Le dernier Indridason : jeu d’Échecs, intrigue policière et géopolitique pour le match Spassky-Fischer de 1972 !

 Le Duel, c’est celui qui opposa les deux joueurs d’échecs Boris Spassky et Bobby Fischer en 1972 à Reykjavik. L’écrivain islandais a choisi de placer sa nouvelle intrigue policière dans le contexte, mythique pour tous les joueurs d’échecs de la planète, de ce match fabuleux qui vit se défaire – pour un temps assez bref – la suprématie mondiale de l’URSS sur le monde des échecs au détriment des États-Unis. Le contexte de guerre froide et l’affrontement sans concession entre les deux blocs donnaient à ce championnat du monde une importance politique indéniable. Victoire du « Monde libre » pour les médias occidentaux si Fischer l’emportait, supériorité confirmée du système soviétique sur le capitalisme pour les Russes si Spassky conservait son titre : dans les deux cas l’obtention du titre serait affichée par le camp vainqueur comme une victoire politique de son système sur le système adverse. Même si chacun savait que cette utilisation maximale des symboles pour démontrer la prédominance d’un camp sur l’autre n’était que pure propagande, le jeu d’Échecs servait d’alibi pour masquer des considérations géopolitiques qui le dépassaient largement. Pendant quelques semaines, l’Islande devint le lieu où se focalisèrent les médias du monde entier : on n’a sans doute jamais autant parlé de ce petit pays qu’en cette année 1972.

Comment, dans ce contexte, Indridason s’y prend-il pour mêler une intrigue policière avec ce match au sommet ? Le plus simple aurait été que celui-ci serve simplement de toile de fond à une enquête en cours. Plus ambitieux, le créateur du personnage d’Erlandur Sveinsson a décidé de  lier de façon plus intime ce « duel » et une enquête sur l’assassinat à l’arme blanche d’un jeune homme de dix-sept ans dans un cinéma de Reykjavik.

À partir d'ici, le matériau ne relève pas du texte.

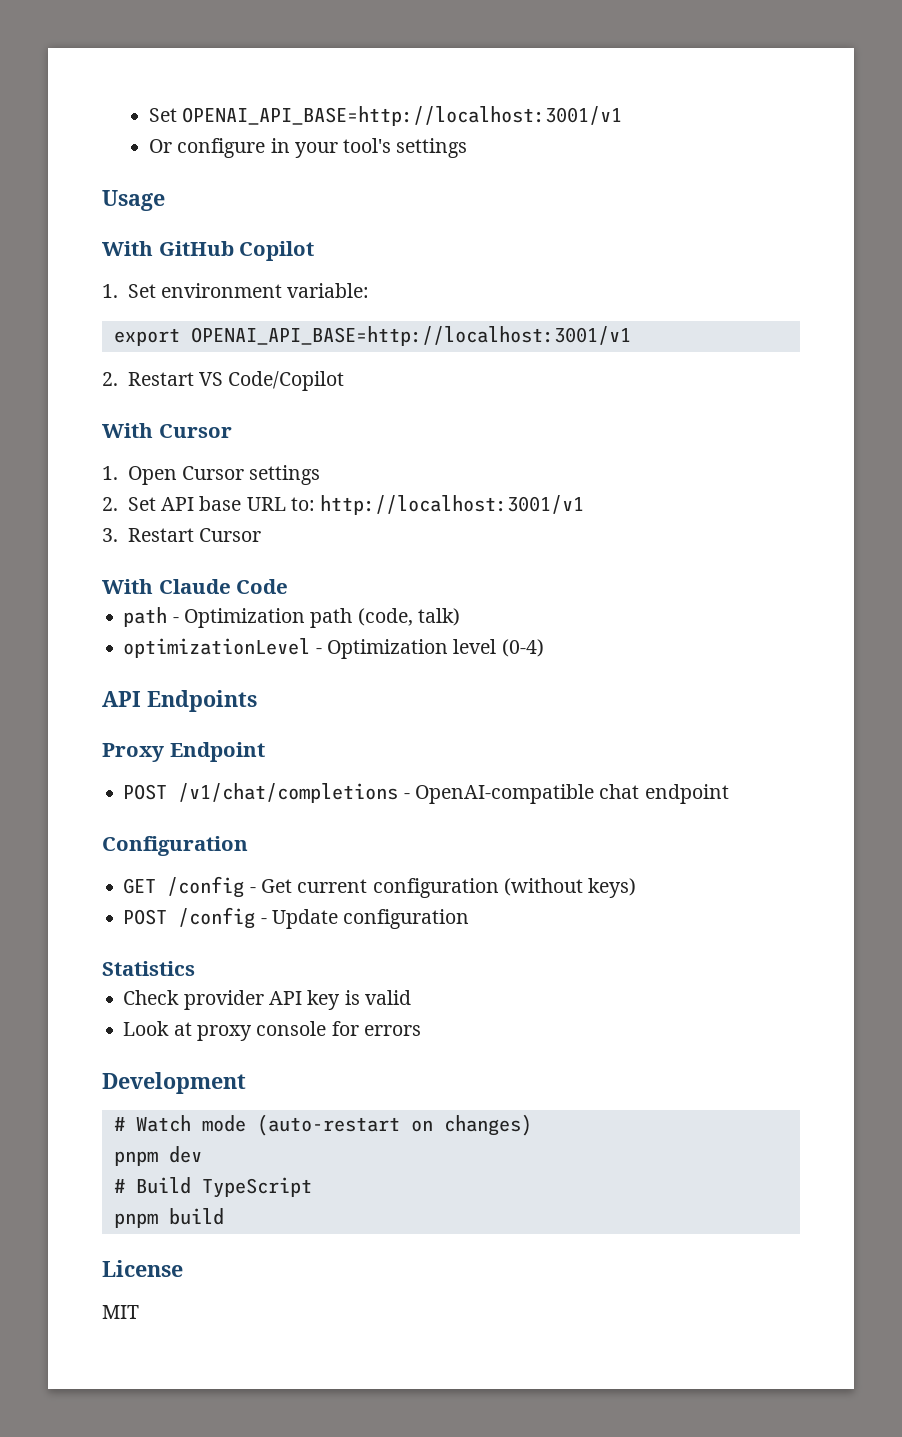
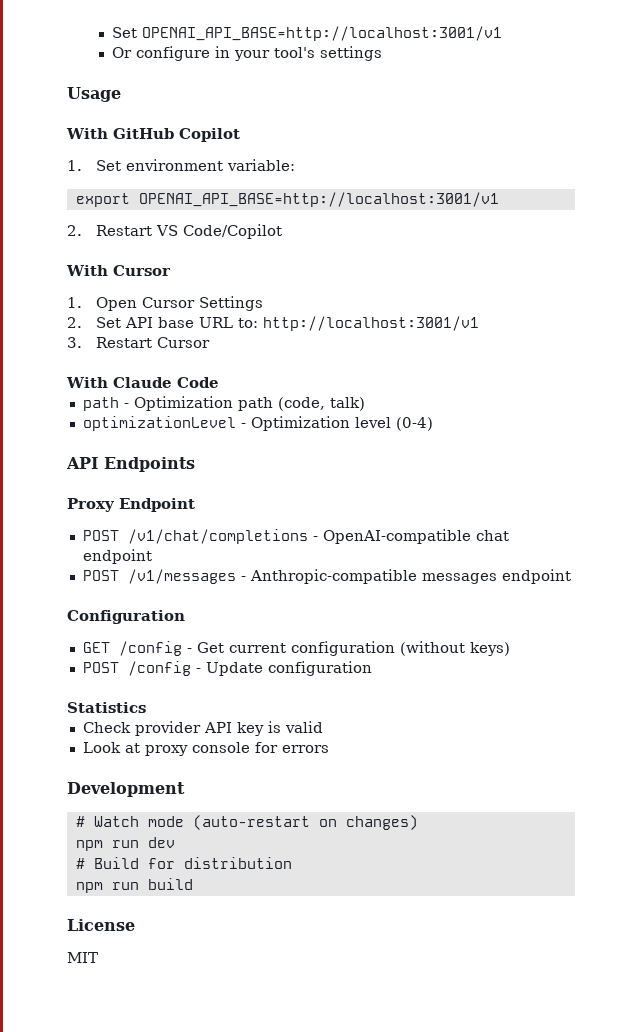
- 1. Open Cursor settings
+ 1. Open Cursor Settings
+ POST /v1/messages - Anthropic-compatible messages endpoint
- pnpm dev
+ npm run dev
- # Build TypeScript
- pnpm build
+ # Build for distribution
+ npm run build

C’est Marion Briem et son collègue Albert qui en sont chargés, et ils vont être pendant les premiers jours dans le brouillard le plus épais. Pourquoi ce jeune homme banal, passionné de cinéma, dont la seule originalité était d’enregistrer sur des cassettes audios les bandes sonores des films qu’il allait voir, a-t-il été l’objet de cette agression meurtrière ? Pourquoi son magnétophone et la serviette dans laquelle il mettait ses enregistrements ont-ils disparu ? C’est cet élément qui va les mettre sur la solution de l’énigme. Indridason nous a concocté une intrigue qui mêle étroitement histoires personnelles, diplomatie, géopolitique et championnat du monde d’Échecs. Nos deux enquêteurs tentent de dénouer les fils pas à pas, et peu à peu le brouillard dans lequel le lecteur est plongé s’éclaircit miraculeusement.

Dans le même temps, en alternance de chapitres avec cette partie policière, nous découvrons le passé de Marion, son enfance marquée par la tuberculose qui restait à cette époque un fléau redoutable, mais aussi par un secret de famille qui pèse encore sur sa vie d’adulte, longtemps après. Marion qui, envoyée au sanatorium de Kolding pour y être soignée, rencontre Katrin, une enfant de son âge bien plus atteinte qu'elle par le mal, avec qui elle va entamer une longue relation d’amitié amoureuse.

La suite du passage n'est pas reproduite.